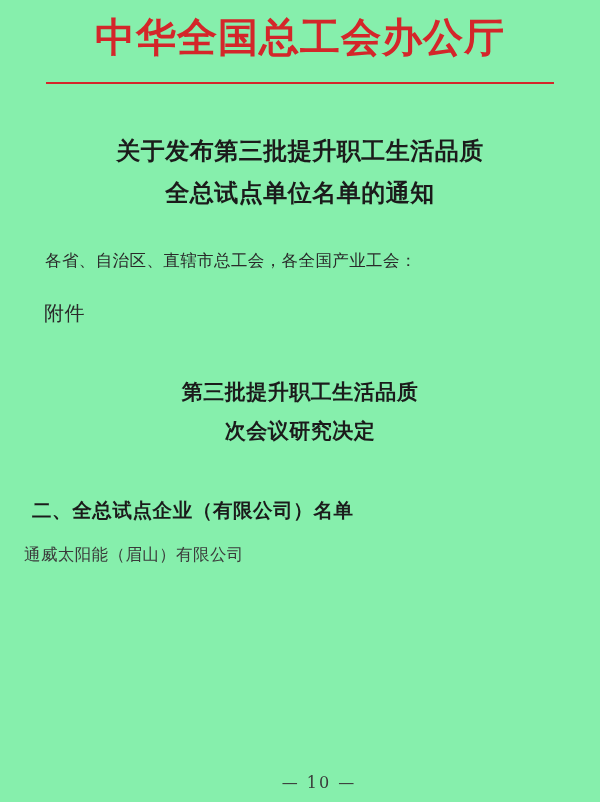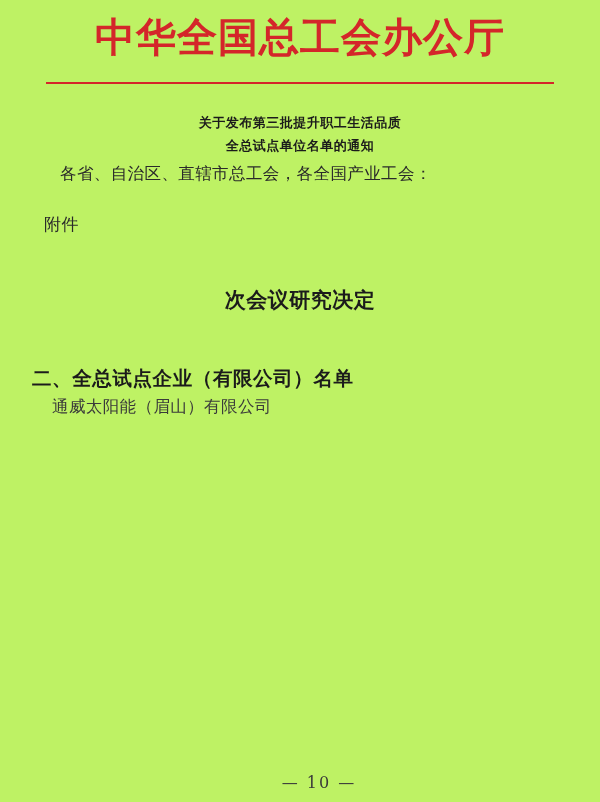--- a/index.html
+++ b/index.html
@@ -17,7 +17,7 @@
     position: relative;
     width: 600px;
     height: 802px;
-    background: #bef264;
+    background: #86efac;
     box-sizing: border-box;
   }
 

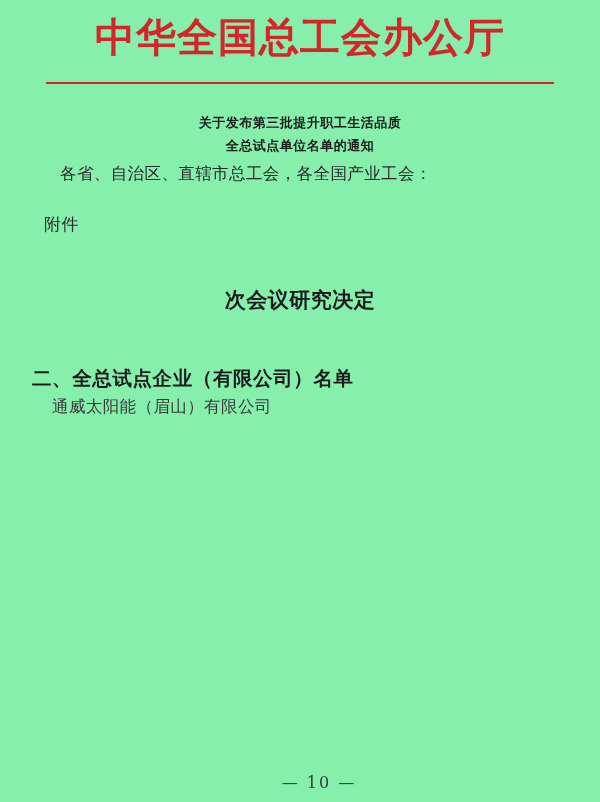--- a/index.html
+++ b/index.html
@@ -44,10 +44,10 @@
 
   
   .doc-title {
-    margin-top: 28px;
+    margin-top: 46px;
     text-align: center;
     color: #1b1b1b;
-    font-size: 13px;
+    font-size: 24px;
     font-weight: bold;
     line-height: 1.75;
     letter-spacing: 0.5px;

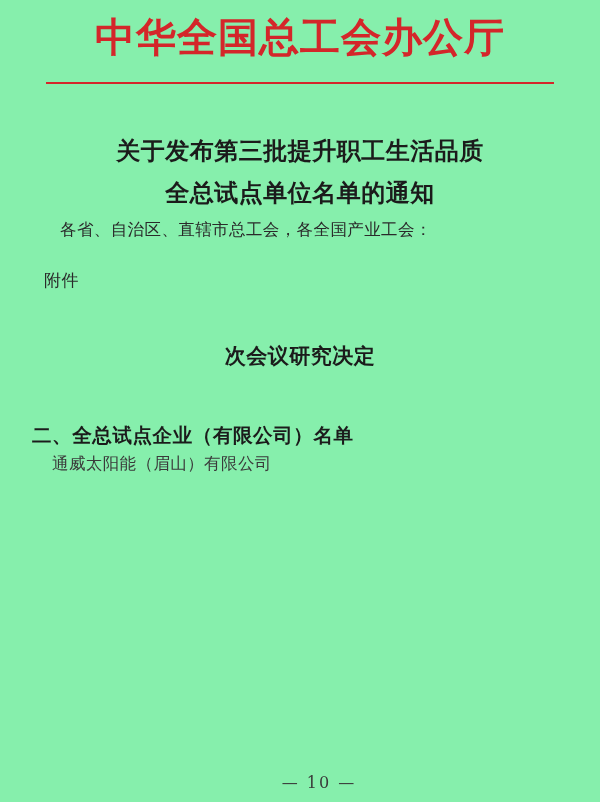--- a/index.html
+++ b/index.html
@@ -58,13 +58,13 @@
 
   
   .body-block {
-    padding: 0 60px;
+    margin-top: 30px;
+    padding: 0 45px;
     color: #2a2a2a;
     font-size: 16.5px;
     line-height: 2.0;
     text-align: justify;
     letter-spacing: 0.4px;
-    font-family: Liberation Mono, monospace;
   }
   .para-indent {
     text-indent: 2em;

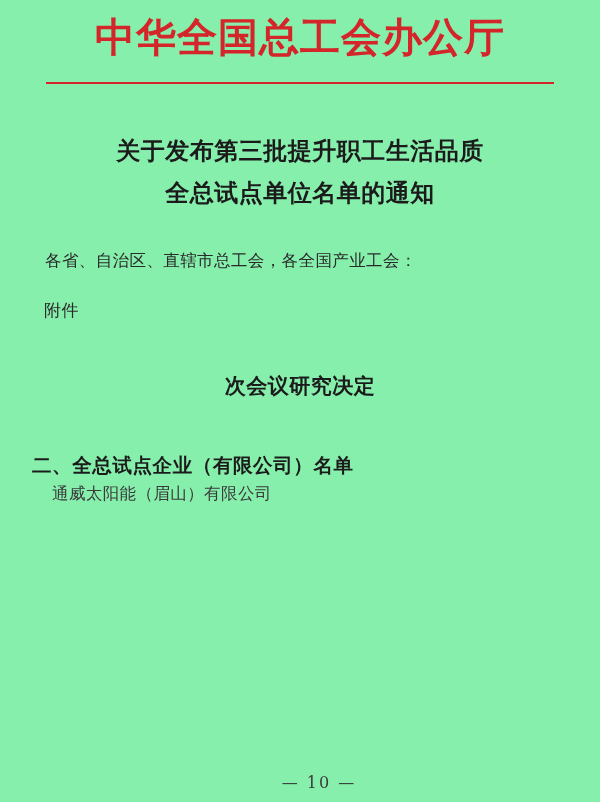--- a/index.html
+++ b/index.html
@@ -73,7 +73,7 @@
     margin-top: 16px;
     padding: 0 44px;
     color: #2a2a2a;
-    font-size: 17px;
+    font-size: 20px;
     line-height: 2.0;
     letter-spacing: 0.4px;
   }

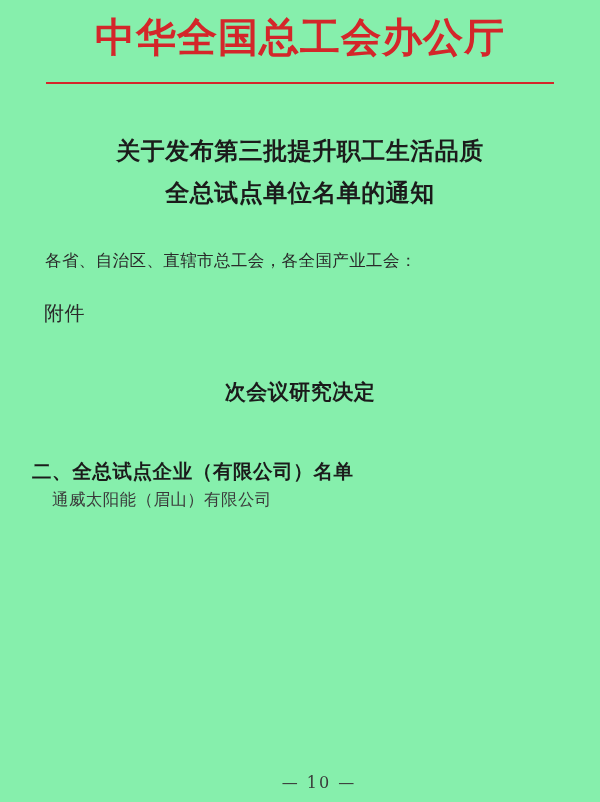--- a/index.html
+++ b/index.html
@@ -148,6 +148,7 @@
   <div class="attach-label">附件</div>
 
   <div class="attach-title">
+    <div>第三批提升职工生活品质</div>
     <div>次会议研究决定</div>
   </div>
 

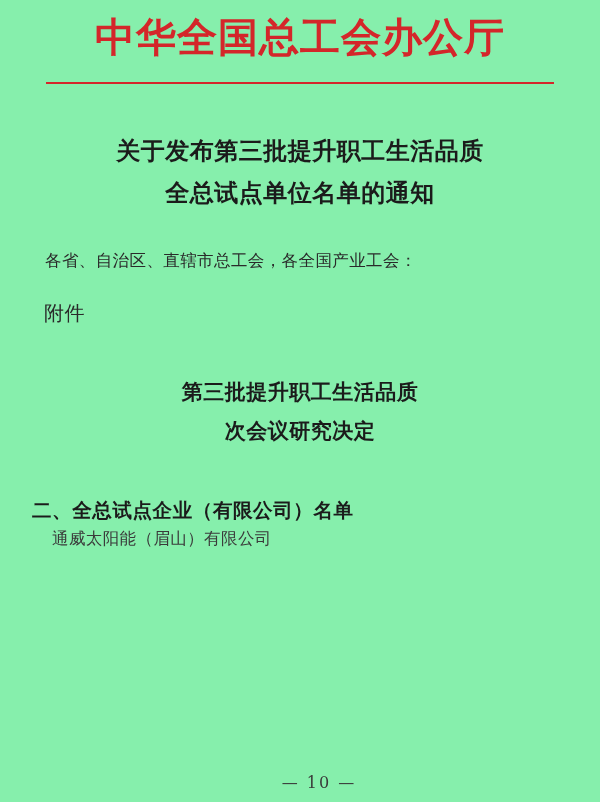--- a/index.html
+++ b/index.html
@@ -105,8 +105,8 @@
 
   
   .list-entry {
-    margin-top: 4px;
-    padding-left: 52px;
+    margin-top: 20px;
+    padding-left: 24px;
     color: #3a3a3a;
     font-size: 16.5px;
     letter-spacing: 0.4px;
* * * * * * *
Copy out each line of the material above that holds the word "class".

■ Response below
   <div class="attach-label">附件</div>
   <div class="attach-title">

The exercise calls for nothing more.